D’altra parte, quando la prima squadra viene affidata a Rinus Michels, non sono solo i muscoli a essere sovraccaricati. Gli sfoghi si sprecano. Nonostante la giovane età, il Generale Michels possiede l’abilità di tenere i suoi giocatori costantemente sul limite delle loro energie nervose. È cura di Salo Muller fare in modo che quel limite non venga oltrepassato. Con una pazienza infinita, ascolta gli sfoghi, si astiene dai consigli non richiesti, rilassa i muscoli devastati dalle sedute di allenamento di Michels. «Alla fine di ogni massaggio, dovevo dire qualcosa di speciale a ciascun giocatore», ricorda Muller intervistato da David Winner in “Brilliant Orange”. «A Cruijff dicevo “Yogi twee”, che significava “segna due gol”. Lo chiamavo Yogi, non Jopie come tutti. Non so perché. A Henk Groot dovevo dire “Henk, una partita molto molto buona”, e se non dicevo per due volte “molto”, quello non si muoveva dal lettino.» E poi ci sono i rituali: ogni volta che l’Ajax gioca una partita europea, Salo deve indossare un berretto da sci considerato portafortuna e andare a comprare l’osseworst, una particolare salsiccia, dal macellaio kosher di Beethovenstraat. Con Cruijff ha bisogno di pazienza supplementare: «Johan mi telefonava anche sette volte al giorno. “Il ginocchio ha qualcosa che non va”, “Johan, è tutto a posto”, “Sei sicuro?”, “Sono sicuro”. E dopo qualche ora ricominciava da capo. Alla fine gli dicevo “Non c’è niente che non va, sei a posto. Prendi un’aspirina e vai a dormire.” A quel punto Johan cominciava a dirmi “Grazie Salo, sei così gentile” e io sospirando gli rispondevo “Di niente, puoi chiamarmi quando vuoi”.»

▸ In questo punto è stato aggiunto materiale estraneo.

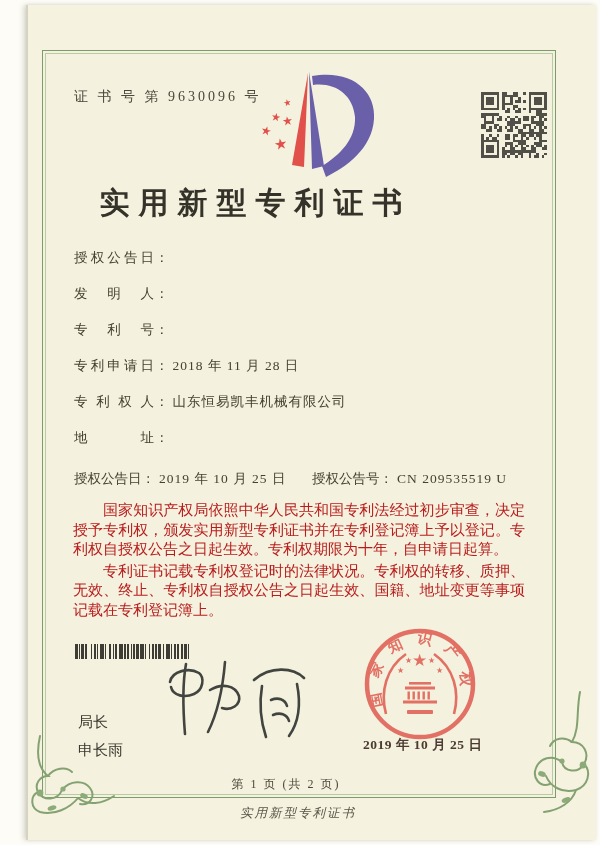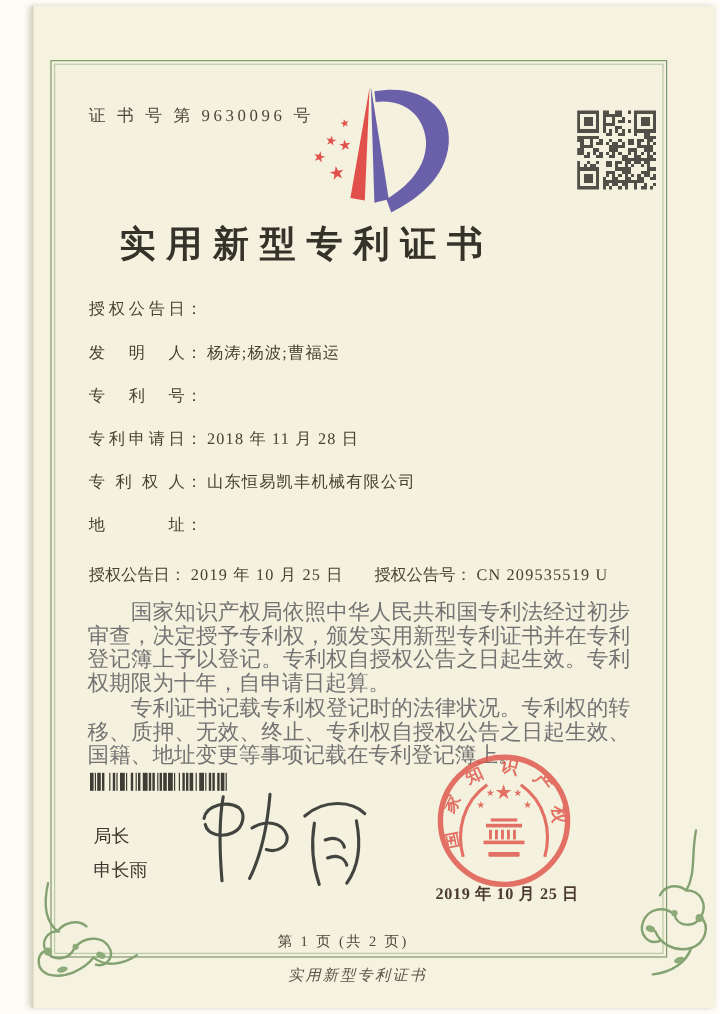--- a/index.html
+++ b/index.html
@@ -37,26 +37,26 @@
   .fields{position:absolute;left:74px;top:249px;width:452px;font-size:13.5px;color:#45422f;}
   .frow{height:36px;display:flex;align-items:flex-start;line-height:18px;}
   .flabel{display:inline-block;width:80px;text-align:justify;text-align-last:justify;}
   .fcolon{display:inline-block;margin:0 4px 0 1px;}
   .fvalue{flex:1;letter-spacing:1px;}
   .grant-row{display:flex;margin-top:5px;line-height:18px;}
   .grant-left{width:238px;display:flex;}
   .grant-right{display:flex;justify-content:center;}
   .paras{
     position:absolute;left:73px;top:501px;width:452px;
-    font-size:18px;line-height:19.5px;text-align:justify;color:#737373;
+    font-size:15px;line-height:19.5px;text-align:justify;color:#b91c1c;
   }
   .paras p{margin:0 0 2px 0;text-indent:2em;}
   .barcode{position:absolute;left:75px;top:644px;width:160px;height:15px;font-size:0;}
   .barcode span{display:inline-block;height:15px;vertical-align:top;}
-  .signer{position:absolute;left:78px;top:684px;font-size:15px;color:#3a372e;
+  .signer{position:absolute;left:78px;top:708px;font-size:15px;color:#3a372e;
     font-family:"Liberation Sans","DejaVu Sans",sans-serif;line-height:28px;}
   .sig-svg{position:absolute;left:158px;top:652px;width:165px;height:98px;}
   .seal-svg{position:absolute;left:355px;top:626px;width:130px;height:122px;opacity:.85;}
   .seal-date{
     position:absolute;left:363px;top:736px;font-size:13.5px;color:#4c3b31;
     letter-spacing:.5px;font-weight:bold;z-index:5;
   }
   .page-num{
     position:absolute;left:30px;top:776px;width:512px;text-align:center;
     font-size:12px;letter-spacing:2px;color:#4a463a;
@@ -453,21 +453,20 @@
 <div class="title">实用新型专利证书</div>
 
 <div class="fields">
   <div class="frow">
     <span class="flabel">授权公告日</span>
       <span class="fcolon">：</span>
   </div>
   <div class="frow">
     <span class="flabel">发明人</span>
       <span class="fcolon">：</span>
-    <span class="fvalue">杨涛;杨波;曹福运</span>
   </div>
   <div class="frow">
     <span class="flabel">专利号</span>
       <span class="fcolon">：</span>
   </div>
   <div class="frow">
     <span class="flabel">专利申请日</span>
       <span class="fcolon">：</span>
     <span class="fvalue">2018 年 11 月 28 日</span>
   </div>

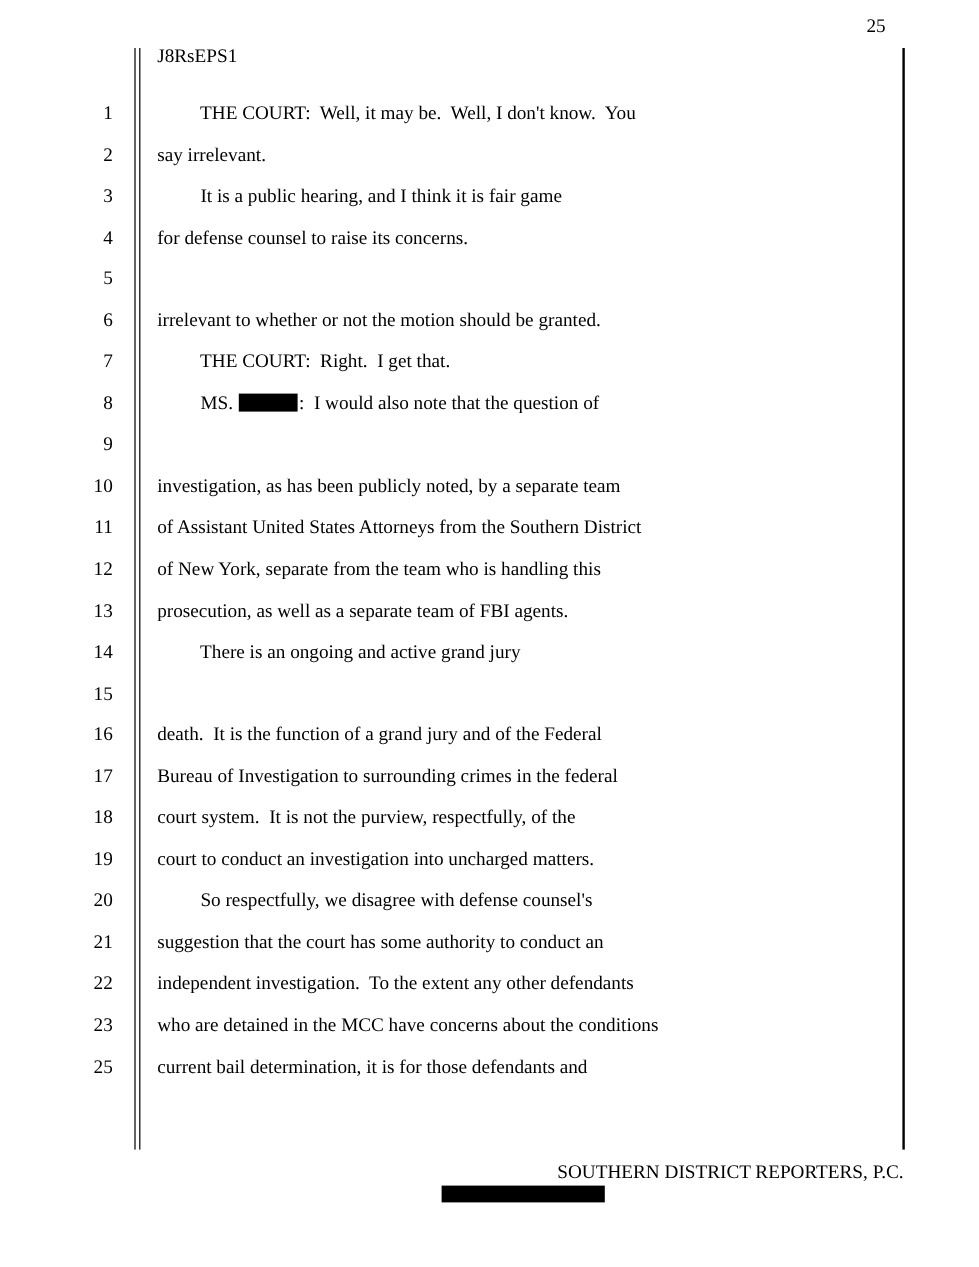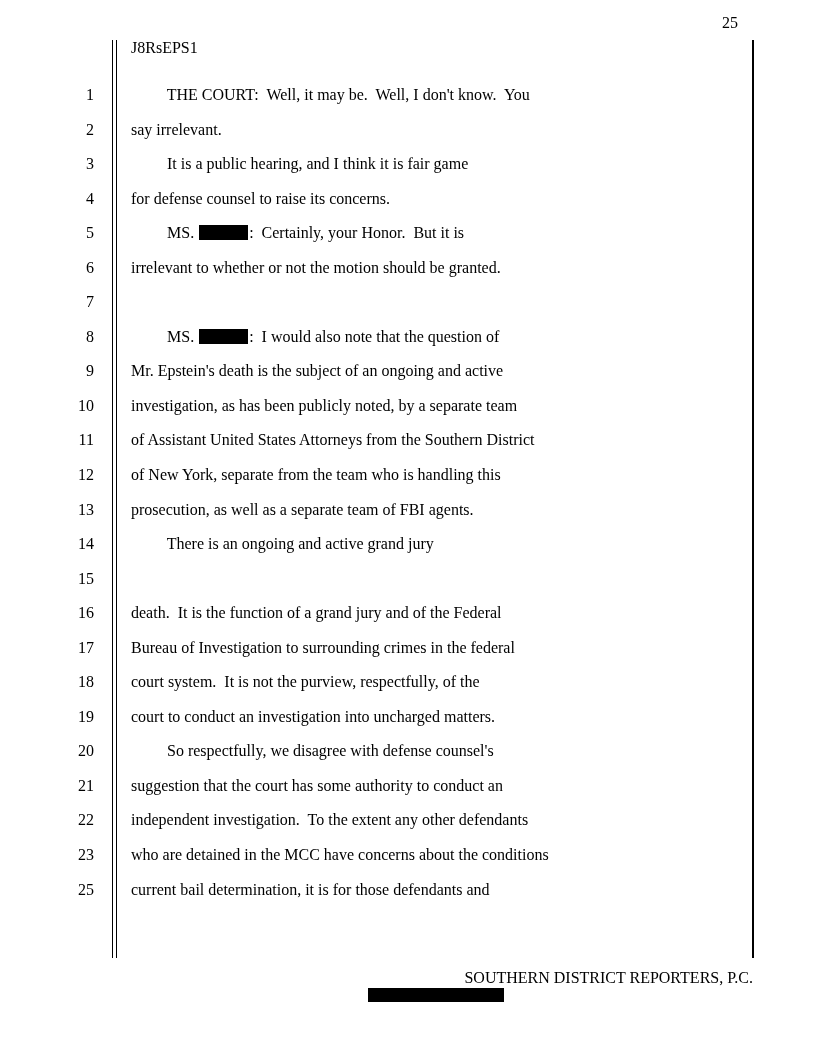--- a/index.html
+++ b/index.html
@@ -97,25 +97,25 @@
 
   <div class="rule left-outer"></div>
   <div class="rule left-inner"></div>
   <div class="rule right"></div>
 
   <div class="transcript-body">
       <div class="row"><span class="num">1</span><span class="text">         THE COURT:  Well, it may be.  Well, I don't know.  You</span></div>
       <div class="row"><span class="num">2</span><span class="text">say irrelevant.</span></div>
       <div class="row"><span class="num">3</span><span class="text">         It is a public hearing, and I think it is fair game</span></div>
       <div class="row"><span class="num">4</span><span class="text">for defense counsel to raise its concerns.</span></div>
-      <div class="row"><span class="num">5</span><span class="text">         MS. <span class="redact" style="background: rgb(0, 0, 0);"></span>:  Certainly, your Honor.  But it is</span></div>
+      <div class="row"><span class="num">5</span></div>
       <div class="row"><span class="num">6</span><span class="text">irrelevant to whether or not the motion should be granted.</span></div>
-      <div class="row"><span class="num">7</span></div>
+      <div class="row"><span class="num">7</span><span class="text">         THE COURT:  Right.  I get that.</span></div>
       <div class="row"><span class="num">8</span><span class="text">         MS. <span class="redact" style="background: rgb(0, 0, 0);"></span>:  I would also note that the question of</span></div>
-      <div class="row"><span class="num">9</span><span class="text">Mr. Epstein's death is the subject of an ongoing and active</span></div>
+      <div class="row"><span class="num">9</span></div>
       <div class="row"><span class="num">10</span><span class="text">investigation, as has been publicly noted, by a separate team</span></div>
       <div class="row"><span class="num">11</span><span class="text">of Assistant United States Attorneys from the Southern District</span></div>
       <div class="row"><span class="num">12</span><span class="text">of New York, separate from the team who is handling this</span></div>
       <div class="row"><span class="num">13</span><span class="text">prosecution, as well as a separate team of FBI agents.</span></div>
       <div class="row"><span class="num">14</span><span class="text">         There is an ongoing and active grand jury</span></div>
       <div class="row"><span class="num">15</span></div>
       <div class="row"><span class="num">16</span><span class="text">death.  It is the function of a grand jury and of the Federal</span></div>
       <div class="row"><span class="num">17</span><span class="text">Bureau of Investigation to surrounding crimes in the federal</span></div>
       <div class="row"><span class="num">18</span><span class="text">court system.  It is not the purview, respectfully, of the</span></div>
       <div class="row"><span class="num">19</span><span class="text">court to conduct an investigation into uncharged matters.</span></div>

Salo Muller oggi ha 81 anni, vive ad Amsterdam e continua a curare i traumi. Quelli sportivi, oggetto dei suoi interventi su Fisioscoop, la rivista di fisioterapia che lui stesso ha fondato, e delle lezioni video sul suo sito. E quelli dell’anima, cui ha cercato di dare parole con due libri (il racconto autobiografico di cui sopra e il romanzo De Foto) e raccontando la sua storia agli studenti. Per anni si è battuto affinché le ferrovie olandesi pagassero un risarcimento per aver reso materialmente possibili le deportazioni nel campo di Westerbork. Nel 2015 la compagnia ferroviaria nazionale si è scusata ufficialmente, ma si è rifiutata di pagare. Klaas Vellinga e Pietje Heddema-Bos, i suoi finti genitori per un anno e mezzo, dal 2008 fanno parte dei Giusti fra i Popoli dello Yad Vashem di Gerusalemme. Cruijff ha continuato a chiamarlo per tutta la vita. Il mondo dopo la fine del mondo gli deve il Grande Ajax.